School administration would on occasion randomly choose some teachers to write a report. The report would be either a short (1-2 page) paper that must be written on the spot with little or no resources, or a longer (perhaps 10 pages) research paper which they will have a specified period to complete and can use any resources they want.

The topic of the paper would be randomly assigned, asking how they apply or could use certain educational principles in the classroom. Some possible topics might include how the teacher uses or could use Piaget’s or Vygotsky’s theories, positive reinforcement, levels-of-processing theory; how do they handle the different learning styles of students; what implications a recent educational news story might have for them; how do they apply technology in the classroom; or a more general question like how new educational theories have shaped their teaching styles.

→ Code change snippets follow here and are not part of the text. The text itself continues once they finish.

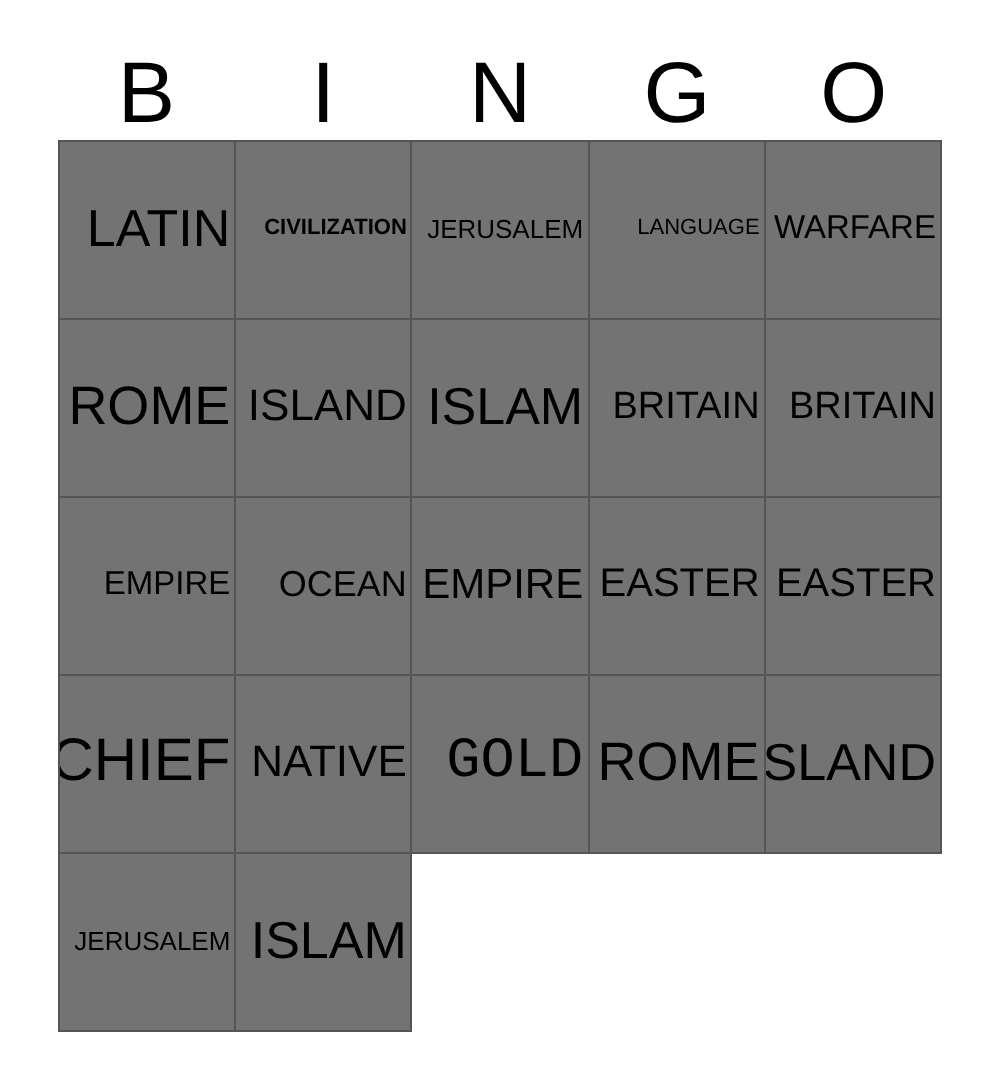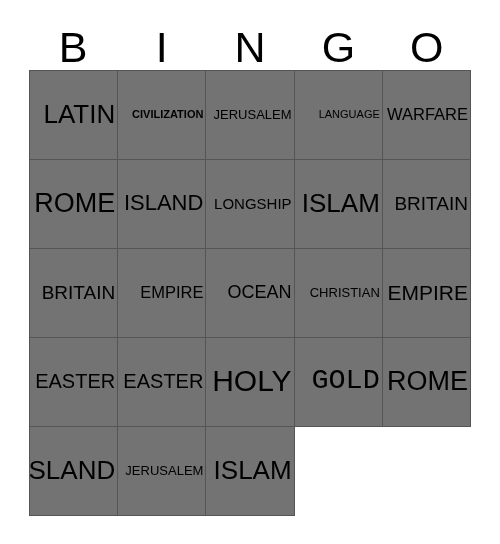"LONGSHIP" div.bingo-cell { html: <div> <span>LONGSHIP</span> </div> -> none }
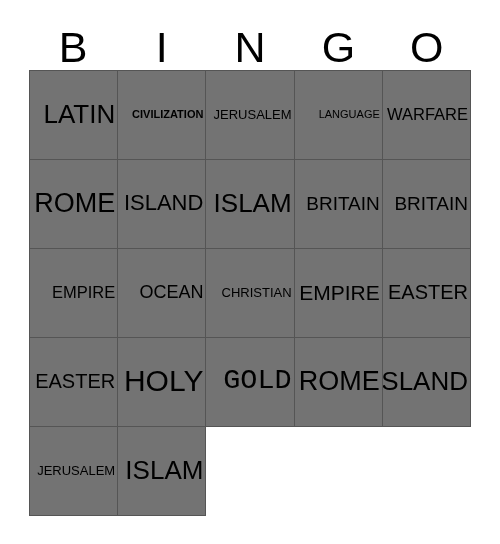"CHRISTIAN" div.bingo-cell { html: <div> <span>CHRISTIAN</span> </div> -> none }
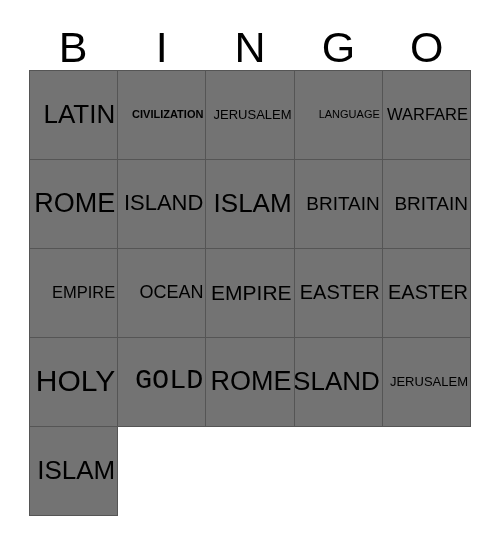"HOLY" span.cell-text { text: HOLY -> CHIEF }
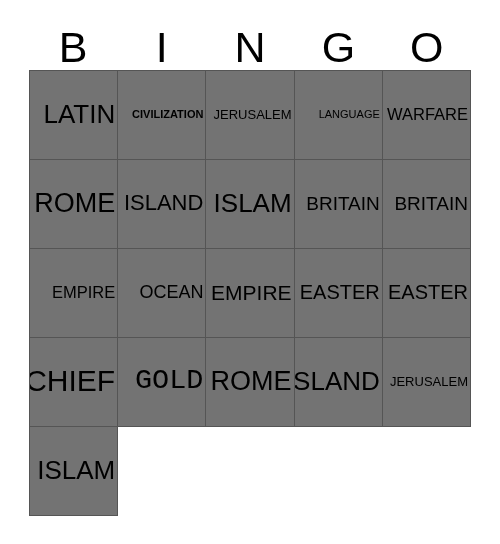"NATIVE" div.bingo-cell { html: none -> <div> <span>NATIVE</span> </div> }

The check would help ensure that teachers are paying attention to and using both well established and new educational theories to hopefully provide the best education they can to their children. Educational theories often are adopted slowly or aren’t translated well into teaching styles. There is a whole lot that can be done to improve the education system just by fully implementing the recommendations of the vast available knowledge pool of educational learning theory.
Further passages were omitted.